Quick Answer: This question evaluates understanding of streaming algorithms, string indexing, and set-based matching, focusing on designing efficient online data structures to match stored queries against incoming logs within the Coding & Algorithms domain.

You receive a list of lines, each beginning with either "Q:" (query) or "L:" (log). A query line has space-separated words and is indexed when it appears. For every subsequent log line, output all previously seen queries for which every distinct word in the query appears at least once in the log. Matching is case-sensitive and words are split by spaces. Return, for each log line in input order, the list of matching queries in the order the queries were received. Duplicate query strings are treated as distinct entries.

Constraints

  • 1 <= len(lines) <= 200000
  • Each line starts with exactly "Q: " or "L: "
  • Each query and log contains at least one word after the prefix
  • Words are separated by single spaces and contain no spaces themselves
  • Matching is case-sensitive
  • Let T be the total number of words across all lines; T <= 2,000,000

Solution

from typing import List, Dict
from collections import defaultdict

def match_logs_to_queries(lines: List[str]) -> List[List[str]]:
    query_texts: List[str] = []
    need: List[int] = []  # number of distinct words required per query
    postings: Dict[str, List[int]] = defaultdict(list)  # word -> list of query IDs
    results: List[List[str]] = []

    for line in lines:
        if line.startswith("Q:"):
            content = line[2:].strip()
            qid = len(query_texts)
            query_texts.append(content)
            words = set(content.split())  # distinct words per query
            need.append(len(words))
            for w in words:
                postings[w].append(qid)
        elif line.startswith("L:"):
            content = line[2:].strip()
            lwords = set(content.split())  # distinct words in the log
            seen = defaultdict(int)  # qid -> count of matched distinct words
            for w in lwords:
                for qid in postings.get(w, []):
                    seen[qid] += 1
            matched_ids = [qid for qid, cnt in seen.items() if cnt == need[qid]]
            matched_ids.sort()  # arrival order
            results.append([query_texts[qid] for qid in matched_ids])
        else:
            # According to constraints, this should not happen.
            continue

    return results
Explanation
Maintain an inverted index from word to the list of query IDs that contain it, and track for each query the number of distinct words it requires.

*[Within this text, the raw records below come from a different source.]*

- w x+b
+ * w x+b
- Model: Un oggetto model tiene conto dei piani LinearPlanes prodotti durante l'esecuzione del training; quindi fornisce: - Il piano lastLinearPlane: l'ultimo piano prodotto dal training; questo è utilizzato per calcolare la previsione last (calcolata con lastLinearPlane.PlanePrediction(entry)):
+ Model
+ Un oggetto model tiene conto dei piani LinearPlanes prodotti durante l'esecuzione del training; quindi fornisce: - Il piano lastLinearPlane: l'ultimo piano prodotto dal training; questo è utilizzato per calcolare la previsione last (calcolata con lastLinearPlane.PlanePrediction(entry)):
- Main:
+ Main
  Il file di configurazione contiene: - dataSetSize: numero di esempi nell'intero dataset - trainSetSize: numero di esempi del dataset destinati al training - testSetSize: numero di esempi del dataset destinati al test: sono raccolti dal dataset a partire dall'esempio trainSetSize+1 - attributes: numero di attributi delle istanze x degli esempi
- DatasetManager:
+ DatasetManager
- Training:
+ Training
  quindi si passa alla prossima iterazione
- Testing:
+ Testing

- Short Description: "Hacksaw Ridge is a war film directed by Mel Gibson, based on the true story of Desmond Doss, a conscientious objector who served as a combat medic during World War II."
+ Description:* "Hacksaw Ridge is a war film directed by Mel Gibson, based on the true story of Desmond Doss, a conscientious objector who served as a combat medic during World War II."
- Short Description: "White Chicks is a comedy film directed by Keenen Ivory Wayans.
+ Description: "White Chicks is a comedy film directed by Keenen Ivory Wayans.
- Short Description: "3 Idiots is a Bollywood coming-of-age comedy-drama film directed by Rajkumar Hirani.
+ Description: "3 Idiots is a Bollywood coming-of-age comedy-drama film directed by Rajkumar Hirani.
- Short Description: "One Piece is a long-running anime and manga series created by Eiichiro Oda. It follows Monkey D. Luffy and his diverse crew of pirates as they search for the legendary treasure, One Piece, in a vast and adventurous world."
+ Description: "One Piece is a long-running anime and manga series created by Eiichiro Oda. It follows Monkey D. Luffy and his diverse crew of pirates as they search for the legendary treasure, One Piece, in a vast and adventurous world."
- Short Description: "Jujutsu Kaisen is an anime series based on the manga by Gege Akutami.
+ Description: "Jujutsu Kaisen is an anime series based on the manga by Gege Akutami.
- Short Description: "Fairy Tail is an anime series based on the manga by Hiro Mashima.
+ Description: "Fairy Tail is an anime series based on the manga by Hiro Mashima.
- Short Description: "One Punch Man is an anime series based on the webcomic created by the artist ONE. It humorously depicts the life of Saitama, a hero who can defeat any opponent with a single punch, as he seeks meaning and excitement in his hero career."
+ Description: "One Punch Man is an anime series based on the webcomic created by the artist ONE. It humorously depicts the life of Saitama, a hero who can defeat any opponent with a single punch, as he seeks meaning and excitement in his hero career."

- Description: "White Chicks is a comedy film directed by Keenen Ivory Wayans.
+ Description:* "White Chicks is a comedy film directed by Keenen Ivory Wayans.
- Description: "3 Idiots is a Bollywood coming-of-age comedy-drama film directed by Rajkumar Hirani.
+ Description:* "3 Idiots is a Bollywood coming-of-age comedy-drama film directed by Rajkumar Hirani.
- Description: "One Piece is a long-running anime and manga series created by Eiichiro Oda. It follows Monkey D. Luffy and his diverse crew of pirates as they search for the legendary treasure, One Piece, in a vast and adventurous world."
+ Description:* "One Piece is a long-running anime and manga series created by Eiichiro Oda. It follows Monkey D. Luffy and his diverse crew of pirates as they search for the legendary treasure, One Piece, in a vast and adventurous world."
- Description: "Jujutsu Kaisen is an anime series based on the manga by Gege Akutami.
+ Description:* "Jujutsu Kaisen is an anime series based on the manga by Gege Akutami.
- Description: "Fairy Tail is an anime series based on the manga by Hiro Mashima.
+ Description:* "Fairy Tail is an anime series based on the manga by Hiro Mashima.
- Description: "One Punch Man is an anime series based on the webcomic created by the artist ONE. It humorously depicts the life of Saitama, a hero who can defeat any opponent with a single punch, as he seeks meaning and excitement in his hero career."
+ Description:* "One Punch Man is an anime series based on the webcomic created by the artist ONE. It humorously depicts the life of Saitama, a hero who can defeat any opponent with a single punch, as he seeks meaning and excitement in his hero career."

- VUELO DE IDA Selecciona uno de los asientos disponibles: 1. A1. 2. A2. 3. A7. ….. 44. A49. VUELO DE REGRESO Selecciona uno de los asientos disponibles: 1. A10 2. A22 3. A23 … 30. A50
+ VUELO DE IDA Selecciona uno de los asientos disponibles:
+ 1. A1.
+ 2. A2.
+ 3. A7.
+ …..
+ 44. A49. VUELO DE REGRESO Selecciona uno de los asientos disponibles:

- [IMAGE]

When a log arrives, convert its words to a set to ignore repeats, then for each word, increment a counter for every query that includes that word. A query matches the log exactly when the number of its distinct words seen equals its required count. Output the matched queries in arrival order by sorting their IDs.

Time complexity: Building the index over all queries is O(total distinct query words). For a log with U distinct words, time is O(sum over its words of postings size) to count, plus O(K log K) to output K matches in arrival order.. Space complexity: O(Q + P), where Q is the number of queries (to store texts and counts) and P is the total size of the inverted index postings across all words..

Hints

  1. Index each query by its set of distinct words and store the required count per query.
  2. Build an inverted index: word -> list of query IDs containing that word.
  3. For each log, take its distinct words and accumulate counts per candidate query ID using the inverted index; a query matches if its seen count equals its required count.